(Data excerpts)
^^^^^^^^
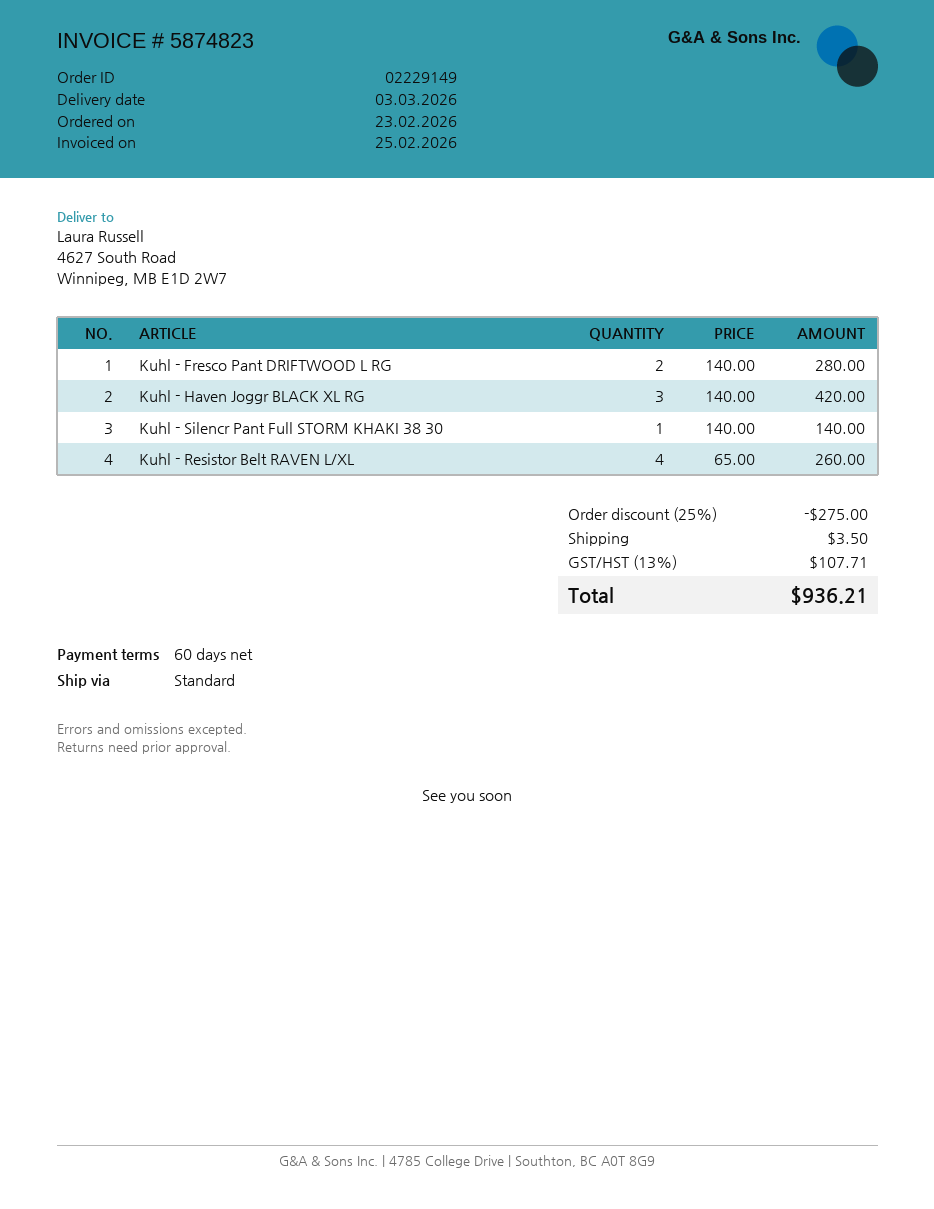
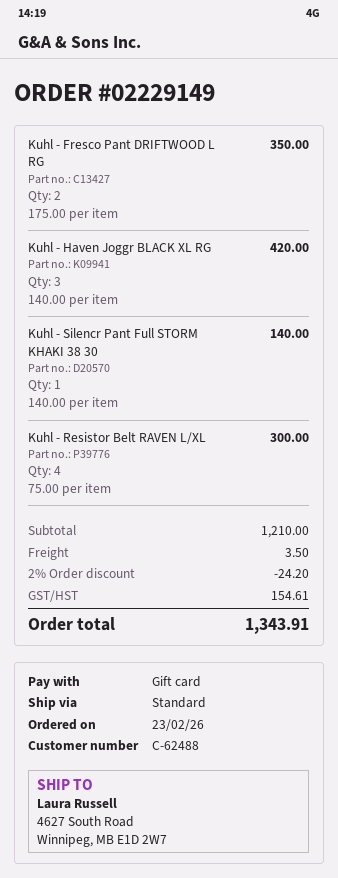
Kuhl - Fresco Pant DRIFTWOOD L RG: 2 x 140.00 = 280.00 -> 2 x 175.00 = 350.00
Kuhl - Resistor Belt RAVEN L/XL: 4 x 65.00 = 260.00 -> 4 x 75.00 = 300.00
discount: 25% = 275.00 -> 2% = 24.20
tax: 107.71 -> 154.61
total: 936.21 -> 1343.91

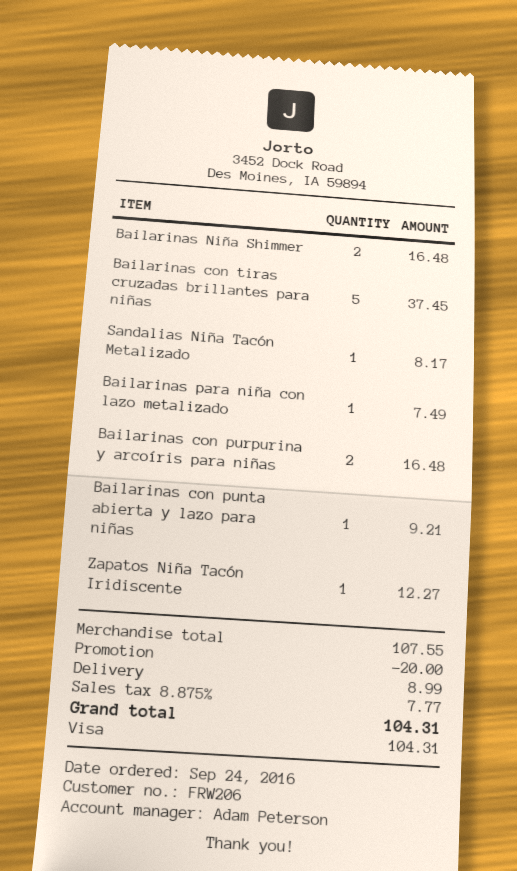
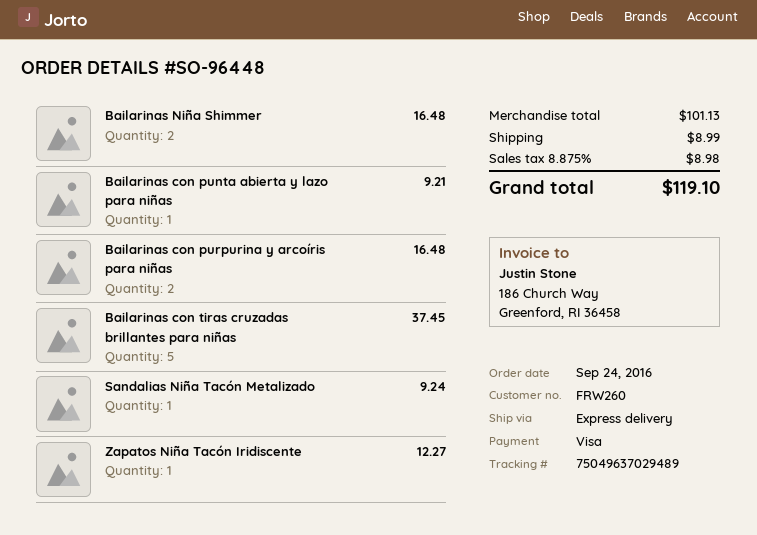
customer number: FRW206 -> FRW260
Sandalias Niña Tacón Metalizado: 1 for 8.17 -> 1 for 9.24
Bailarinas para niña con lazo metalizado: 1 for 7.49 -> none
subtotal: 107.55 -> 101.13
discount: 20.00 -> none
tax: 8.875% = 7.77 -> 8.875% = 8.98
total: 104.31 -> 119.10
^^^^^^^^
GOAL OF THE EXERCISE ->
Whichever lines of the data include the word "discount", pull them out.

EXERCISE ANSWER ->
discount: 25% = 275.00 -> 2% = 24.20
discount: 20.00 -> none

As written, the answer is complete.